Search the records for the string "size" and copy every line where it turns up.

[ENTRIES SUPPLIED Boundary: Start]

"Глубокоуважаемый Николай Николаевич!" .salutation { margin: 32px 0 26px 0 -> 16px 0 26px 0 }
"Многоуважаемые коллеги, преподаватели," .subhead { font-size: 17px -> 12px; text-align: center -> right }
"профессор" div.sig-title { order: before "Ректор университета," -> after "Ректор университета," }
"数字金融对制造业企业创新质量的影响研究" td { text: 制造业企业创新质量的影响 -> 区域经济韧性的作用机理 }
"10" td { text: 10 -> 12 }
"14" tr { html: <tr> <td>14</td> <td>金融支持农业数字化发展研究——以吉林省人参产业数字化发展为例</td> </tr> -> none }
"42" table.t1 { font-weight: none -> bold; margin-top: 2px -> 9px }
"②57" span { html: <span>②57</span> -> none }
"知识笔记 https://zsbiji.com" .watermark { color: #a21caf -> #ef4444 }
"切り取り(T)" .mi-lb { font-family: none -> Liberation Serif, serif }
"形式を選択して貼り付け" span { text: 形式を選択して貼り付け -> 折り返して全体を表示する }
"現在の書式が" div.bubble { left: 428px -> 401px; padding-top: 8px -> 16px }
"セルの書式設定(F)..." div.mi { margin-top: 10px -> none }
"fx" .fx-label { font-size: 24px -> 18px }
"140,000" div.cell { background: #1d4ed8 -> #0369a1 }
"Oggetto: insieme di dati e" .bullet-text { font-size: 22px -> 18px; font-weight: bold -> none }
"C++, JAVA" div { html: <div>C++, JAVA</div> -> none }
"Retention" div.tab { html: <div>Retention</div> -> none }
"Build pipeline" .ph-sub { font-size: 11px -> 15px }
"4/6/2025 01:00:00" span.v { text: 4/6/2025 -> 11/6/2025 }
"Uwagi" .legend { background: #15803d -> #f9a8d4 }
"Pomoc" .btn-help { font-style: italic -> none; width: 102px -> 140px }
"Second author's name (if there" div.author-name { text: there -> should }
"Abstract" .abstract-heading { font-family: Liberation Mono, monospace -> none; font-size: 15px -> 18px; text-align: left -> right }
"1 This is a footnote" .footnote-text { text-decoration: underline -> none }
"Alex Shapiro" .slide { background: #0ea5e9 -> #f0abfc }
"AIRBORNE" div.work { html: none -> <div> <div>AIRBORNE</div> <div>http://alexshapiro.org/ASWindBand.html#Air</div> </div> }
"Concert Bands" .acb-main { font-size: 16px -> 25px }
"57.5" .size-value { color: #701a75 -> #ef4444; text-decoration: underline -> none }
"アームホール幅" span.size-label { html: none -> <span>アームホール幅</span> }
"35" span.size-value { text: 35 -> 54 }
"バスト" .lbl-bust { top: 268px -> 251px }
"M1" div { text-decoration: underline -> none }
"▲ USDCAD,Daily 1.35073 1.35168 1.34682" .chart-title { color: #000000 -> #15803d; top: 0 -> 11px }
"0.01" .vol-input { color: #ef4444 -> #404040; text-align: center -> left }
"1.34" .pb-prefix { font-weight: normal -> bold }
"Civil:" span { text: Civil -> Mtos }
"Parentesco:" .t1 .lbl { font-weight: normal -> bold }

[ENTRIES SUPPLIED Boundary: End]

*ANSWER FOR THE TASK*:
"Многоуважаемые коллеги, преподаватели," .subhead { font-size: 17px -> 12px; text-align: center -> right }
"fx" .fx-label { font-size: 24px -> 18px }
"Oggetto: insieme di dati e" .bullet-text { font-size: 22px -> 18px; font-weight: bold -> none }
"Build pipeline" .ph-sub { font-size: 11px -> 15px }
"Abstract" .abstract-heading { font-family: Liberation Mono, monospace -> none; font-size: 15px -> 18px; text-align: left -> right }
"Concert Bands" .acb-main { font-size: 16px -> 25px }
"57.5" .size-value { color: #701a75 -> #ef4444; text-decoration: underline -> none }
"アームホール幅" span.size-label { html: none -> <span>アームホール幅</span> }
"35" span.size-value { text: 35 -> 54 }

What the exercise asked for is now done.